In the 1990s, pharmaceutical manufacturing facilities started to adopt clean-in-place (CIP) technologies to improve cleaning processes and increase critical equipment uptime. While these early systems provided significant benefits over manual cleaning, they were assembled before more modern guidance on construction and optimization. Their designs have subsequently been propagated to other production facilities without significant re-evaluation. As such, cleaning cycles are often an afterthought during current process design and development efforts, resulting in cycles that are poorly conceived, painstakingly long, or unnecessarily wasteful.
Focusing on the cleaning-system design throughout the lifecycle can yield significant cost and time savings for an organization. At the onset of a project, the equipment and piping should be reviewed for sanitary design to facilitate CIP methodology. After the design and build, cleaning cycles should be properly commissioned via testing and analysis. Often, the cleaning systems and cycles are qualified and validated as delivered, thus imposing change control barriers to conducting cleaning cycle optimization. Although the modification of cleaning cycles after validation is more complex, there is a pathway to measured and controlled improvements through mechanical design or automation development. This pathway requires balancing the benefits and desired outcomes of the optimization with the costs and available resources for design and implementation. The following is a brief look at techniques to optimize cleaning cycles throughout the equipment's lifecycle.

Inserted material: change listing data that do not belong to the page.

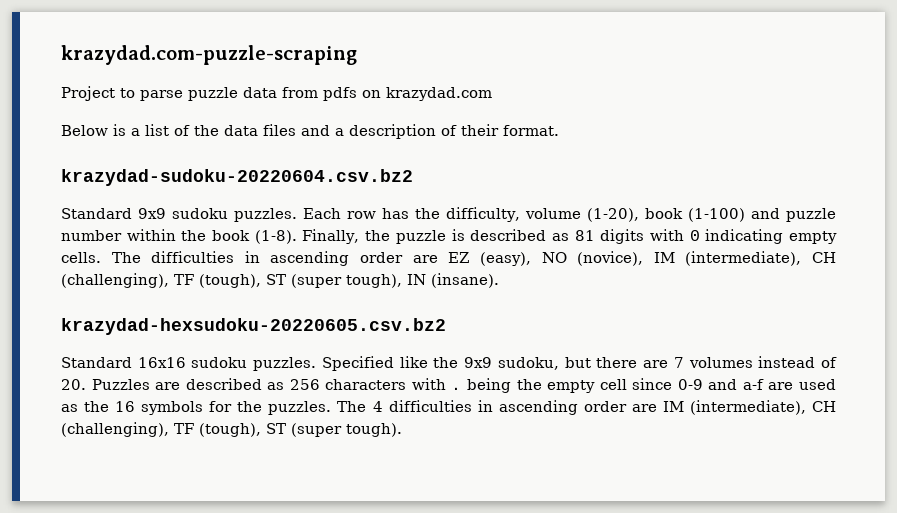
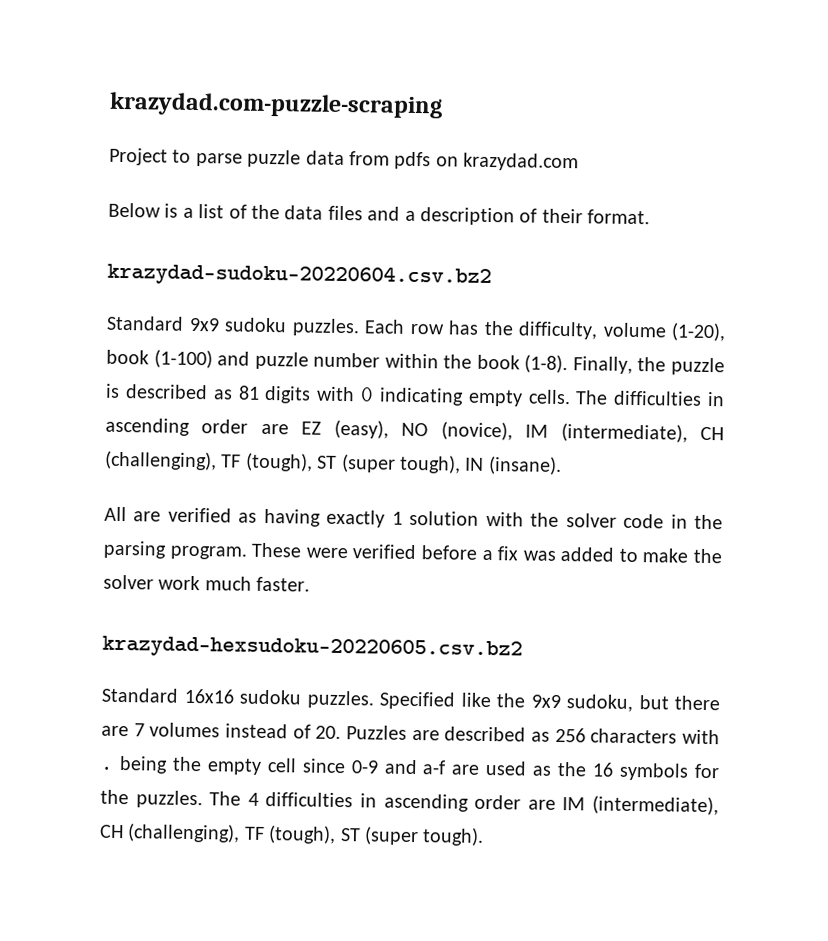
(499, 280) none -> [104,506,723,530] [103,540,722,564] [103,574,311,592] // All are verified as having exactly 1 solution with the solver code in the parsing program. These were verified before a fix was added to make the solver work much faster.

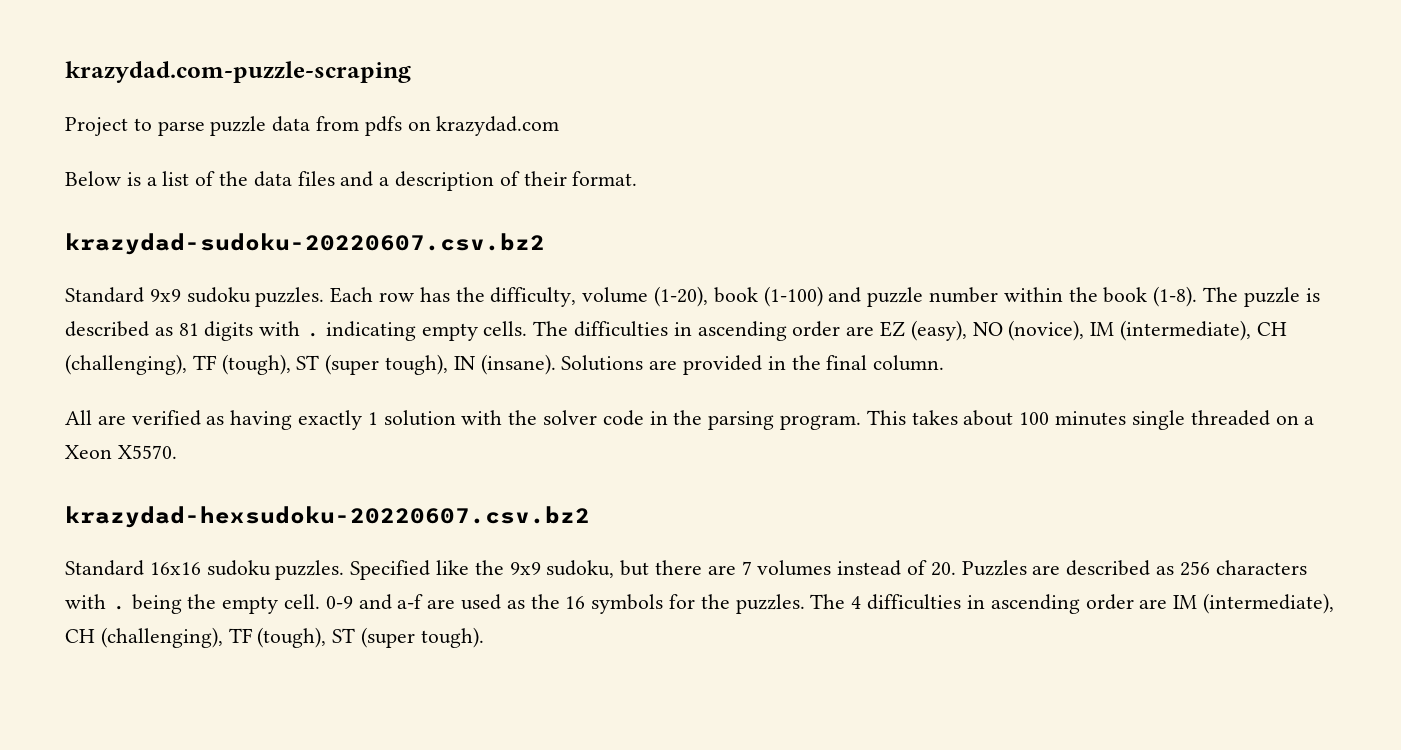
[107,263,492,289] krazydad-sudoku-20220604.csv.bz2 -> [65,233,545,255] krazydad-sudoku-20220607.csv.bz2
[572,356,667,374] Finally, the -> [1203,287,1239,302] The
[360,387,375,402] 0 -> [306,332,321,337] .
(562, 466) none -> [561,355,945,375] Solutions are provided in the final column.
[251,542,722,564] [103,574,311,592] [102,635,523,661] These were verified before a fix was added to make the solver work much faster. // krazydad-hexsudoku-20220605.csv.bz2 -> [866,410,1315,430] [65,445,177,459] [65,506,590,528] This takes about 100 minutes single threaded on a Xeon X5570. // krazydad-hexsudoku-20220607.csv.bz2
[266,758,346,774] cell since -> [284,594,321,609] cell.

An efficient cleaning cycle begins with equipment designed to ensure successful cleaning. Tank and piping design should be reviewed for sanitary cleanability, as described in section SD-3.1 of the American Society of Mechancial Engineers Bioprocessing Equipment standard (1). This design may include minimizing deadlegs; verifying pipes are sloped toward a drain; checking for low-point drains, sanitary connections, and valves; and verifying that all product-contact surfaces are accessible to cleaning solutions.
Figure 1: An example of flow-path design.
The next step in the cleanability review is to create a preliminary design of flow paths for CIP circuits. An example is shown in Figure 1. Segments of equipment and piping should be properly separated and/or combined into different cleaning circuits as part of a preliminary design. Important considerations include process and schedule requirements, potential residues, and piping design.
Process and schedule. Knowledge of the equipment's use can provide insight on process hold or transfer times. Transfer lines and tanks may need to be chained together into a single CIP circuit for quick equipment turnaround to meet these demands. Clean and dirty hold times may also affect equipment scheduling and the cleaning requirements.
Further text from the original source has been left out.